[PATCH 5.10 120/167] KVM: PPC: Book3S HV Nested: Sanitise H_ENTER_NESTED TM state

From: Greg Kroah-Hartman
Date: Mon Jul 26 2021 - 12:23:55 EST


From: Nicholas Piggin <npiggin@xxxxxxxxx>

commit d9c57d3ed52a92536f5fa59dc5ccdd58b4875076 upstream.

The H_ENTER_NESTED hypercall is handled by the L0, and it is a request
by the L1 to switch the context of the vCPU over to that of its L2
guest, and return with an interrupt indication. The L1 is responsible
for switching some registers to guest context, and the L0 switches
others (including all the hypervisor privileged state).

If the L2 MSR has TM active, then the L1 is responsible for
recheckpointing the L2 TM state. Then the L1 exits to L0 via the
H_ENTER_NESTED hcall, and the L0 saves the TM state as part of the exit,
and then it recheckpoints the TM state as part of the nested entry and
finally HRFIDs into the L2 with TM active MSR. Not efficient, but about
the simplest approach for something that's horrendously complicated.

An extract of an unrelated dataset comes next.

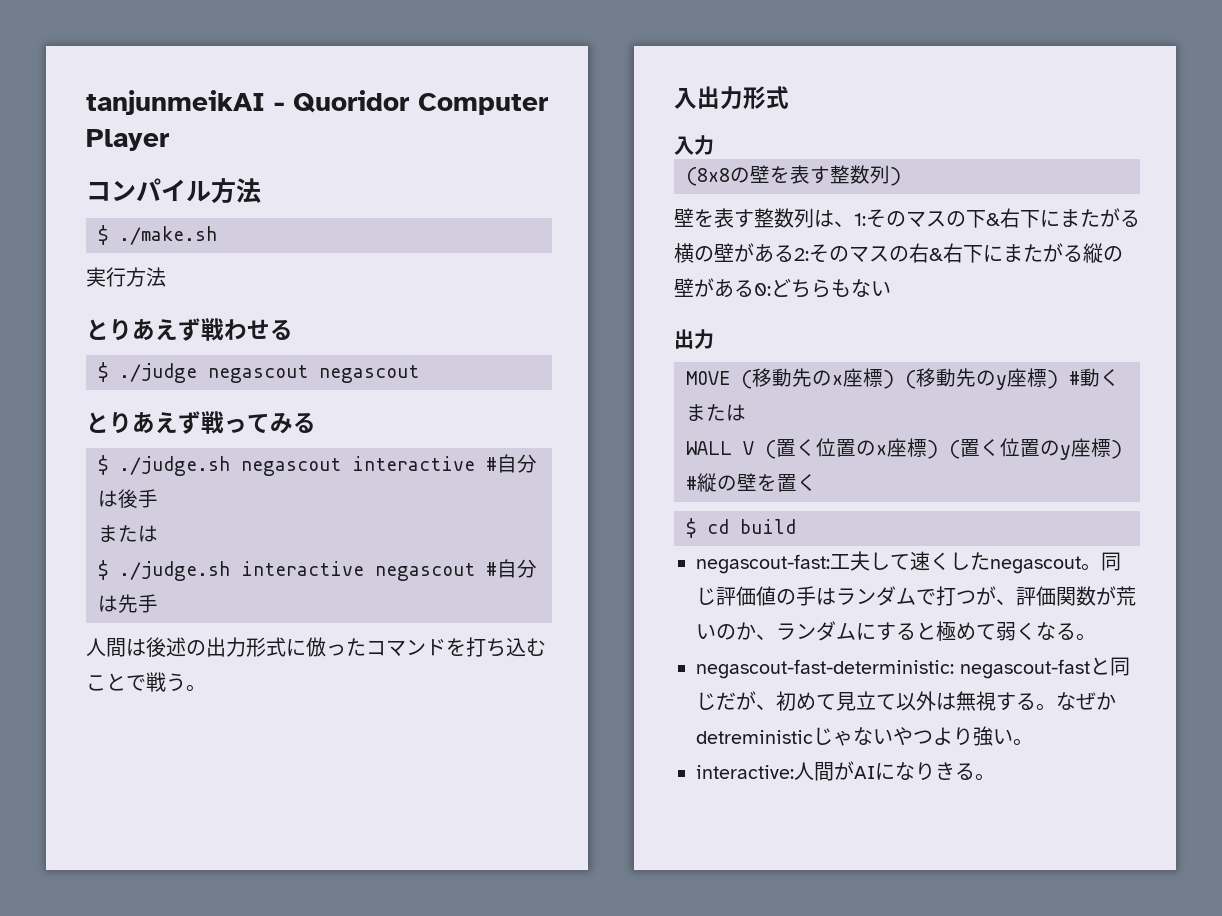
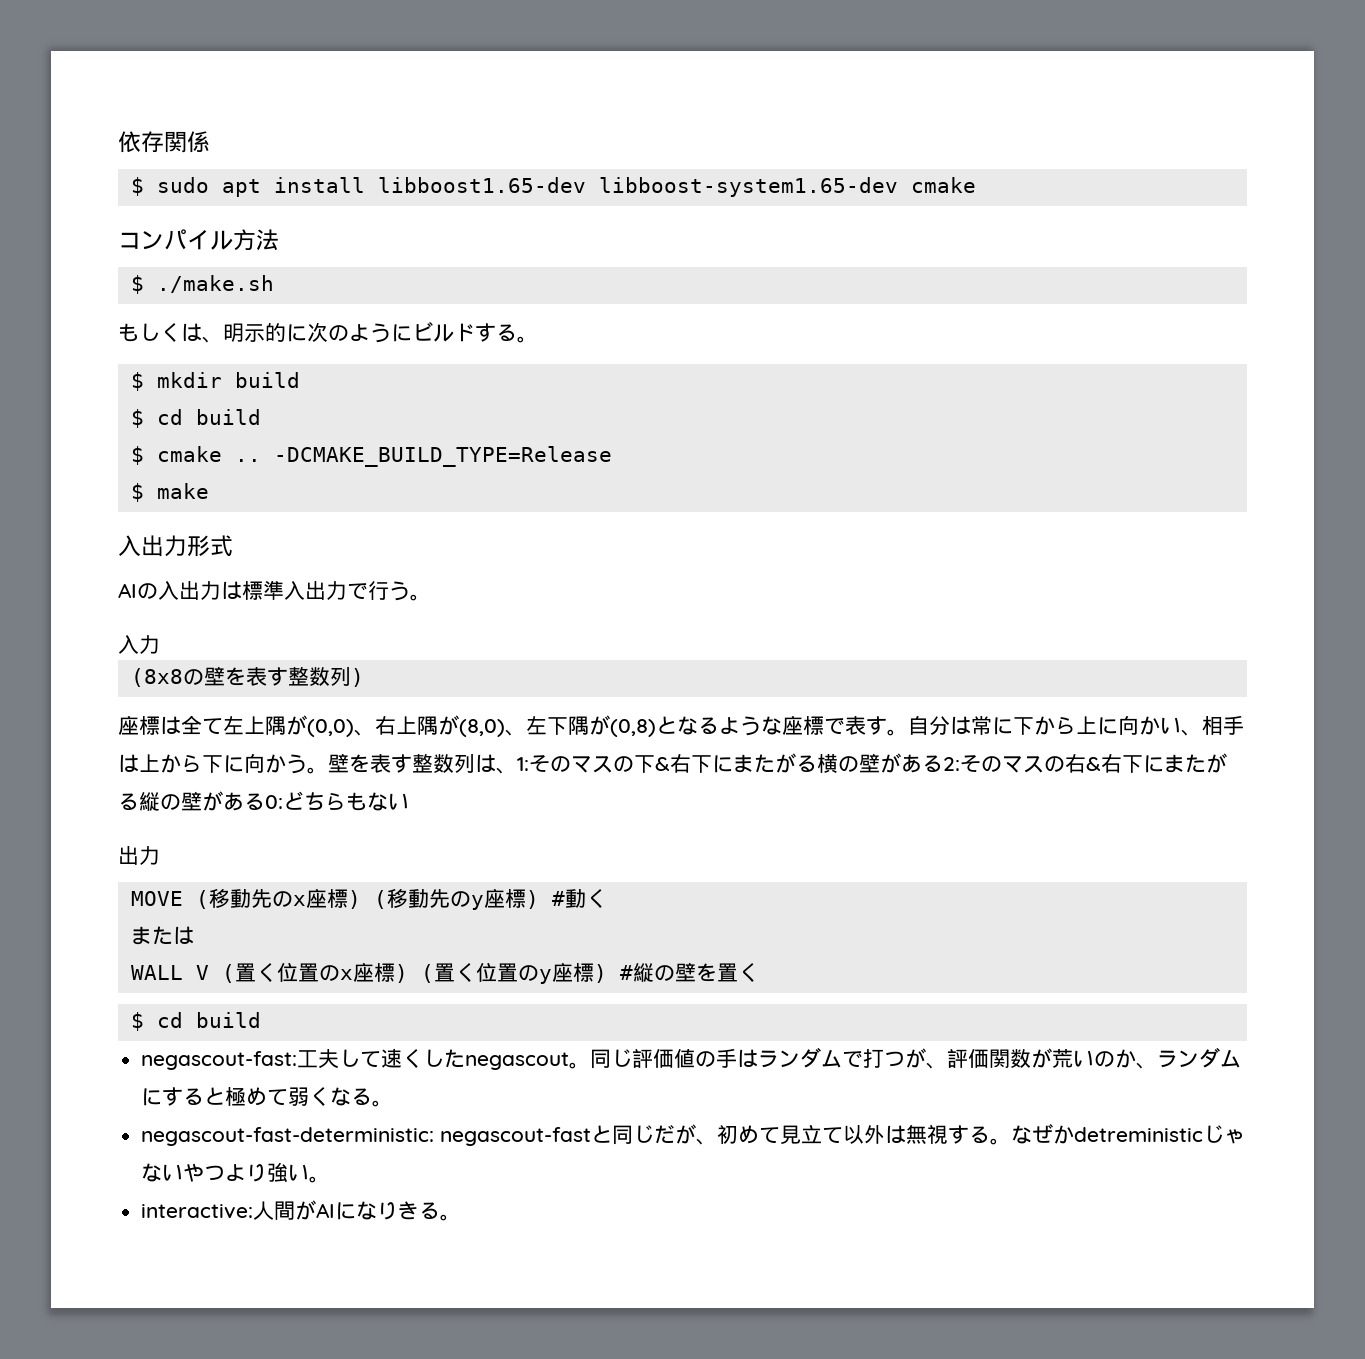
[86,90,548,115] [86,129,169,151] tanjunmeikAI - Quoridor Computer Player -> [118,131,210,153] [130,177,976,197] 依存関係 // $ sudo apt install libboost1.65-dev libboost-system1.65-dev cmake
[86,267,166,287] [86,318,293,341] [98,362,419,383] [86,411,316,434] [98,454,537,476] [98,489,158,508] [98,525,158,542] [98,559,537,581] [98,594,158,613] [86,637,546,657] [86,672,206,692] [674,86,789,109] 実行方法 // とりあえず戦わせる // $ ./judge negascout negascout // とりあえず戦ってみる // $ ./judge.sh negascout interactive #自分は後手 // または // $ ./judge.sh interactive negascout #自分は先手 // 人間は後述の出力形式に倣ったコマンドを打ち込むことで戦う。 // 入出力形式 -> [118,322,538,343] [130,372,300,391] [130,409,261,428] [130,446,612,467] [130,483,209,502] [118,535,233,557] [118,580,431,601] もしくは、明示的に次のようにビルドする。 // $ mkdir build // $ cd build // $ cmake .. -DCMAKE_BUILD_TYPE=Release // $ make // 入出力形式 // AIの入出力は標準入出力で行う。
(901, 176) none -> [118,715,1244,737] [118,753,328,774] 座標は全て左上隅が(0,0)、右上隅が(8,0)、左下隅が(0,8)となるような座標で表す。自分は常に下から上に向かい、相手は上から下に向かう。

Problems arise if the L1 exits to the L0 with a TM state which does not
match the L2 TM state being requested. For example if the L1 is
transactional but the L2 MSR is non-transactional, or vice versa. The
L0's HRFID can take a TM Bad Thing interrupt and crash.

Fix this by disallowing H_ENTER_NESTED in TM[T] state entirely, and then
ensuring that if the L1 is suspended then the L2 must have TM active,
and if the L1 is not suspended then the L2 must not have TM active.

Fixes: 360cae313702 ("KVM: PPC: Book3S HV: Nested guest entry via hypercall")
Cc: stable@xxxxxxxxxxxxxxx # v4.20+
Reported-by: Alexey Kardashevskiy <aik@xxxxxxxxx>
Acked-by: Michael Neuling <mikey@xxxxxxxxxxx>
Signed-off-by: Nicholas Piggin <npiggin@xxxxxxxxx>
Signed-off-by: Michael Ellerman <mpe@xxxxxxxxxxxxxx>
Signed-off-by: Greg Kroah-Hartman <gregkh@xxxxxxxxxxxxxxxxxxx>
---
arch/powerpc/kvm/book3s_hv_nested.c | 20 ++++++++++++++++++++
1 file changed, 20 insertions(+)

--- a/arch/powerpc/kvm/book3s_hv_nested.c
+++ b/arch/powerpc/kvm/book3s_hv_nested.c
@@ -232,6 +232,9 @@ long kvmhv_enter_nested_guest(struct kvm
if (vcpu->kvm->arch.l1_ptcr == 0)
return H_NOT_AVAILABLE;

+ if (MSR_TM_TRANSACTIONAL(vcpu->arch.shregs.msr))
+ return H_BAD_MODE;
+
/* copy parameters in */
hv_ptr = kvmppc_get_gpr(vcpu, 4);
regs_ptr = kvmppc_get_gpr(vcpu, 5);
@@ -254,6 +257,23 @@ long kvmhv_enter_nested_guest(struct kvm
if (l2_hv.vcpu_token >= NR_CPUS)
return H_PARAMETER;

+ /*
+ * L1 must have set up a suspended state to enter the L2 in a
+ * transactional state, and only in that case. These have to be
+ * filtered out here to prevent causing a TM Bad Thing in the
+ * host HRFID. We could synthesize a TM Bad Thing back to the L1
+ * here but there doesn't seem like much point.
+ */
+ if (MSR_TM_SUSPENDED(vcpu->arch.shregs.msr)) {
+ if (!MSR_TM_ACTIVE(l2_regs.msr))
+ return H_BAD_MODE;
+ } else {
+ if (l2_regs.msr & MSR_TS_MASK)
+ return H_BAD_MODE;
+ if (WARN_ON_ONCE(vcpu->arch.shregs.msr & MSR_TS_MASK))
+ return H_BAD_MODE;
+ }
+
/* translate lpid */
l2 = kvmhv_get_nested(vcpu->kvm, l2_hv.lpid, true);
if (!l2)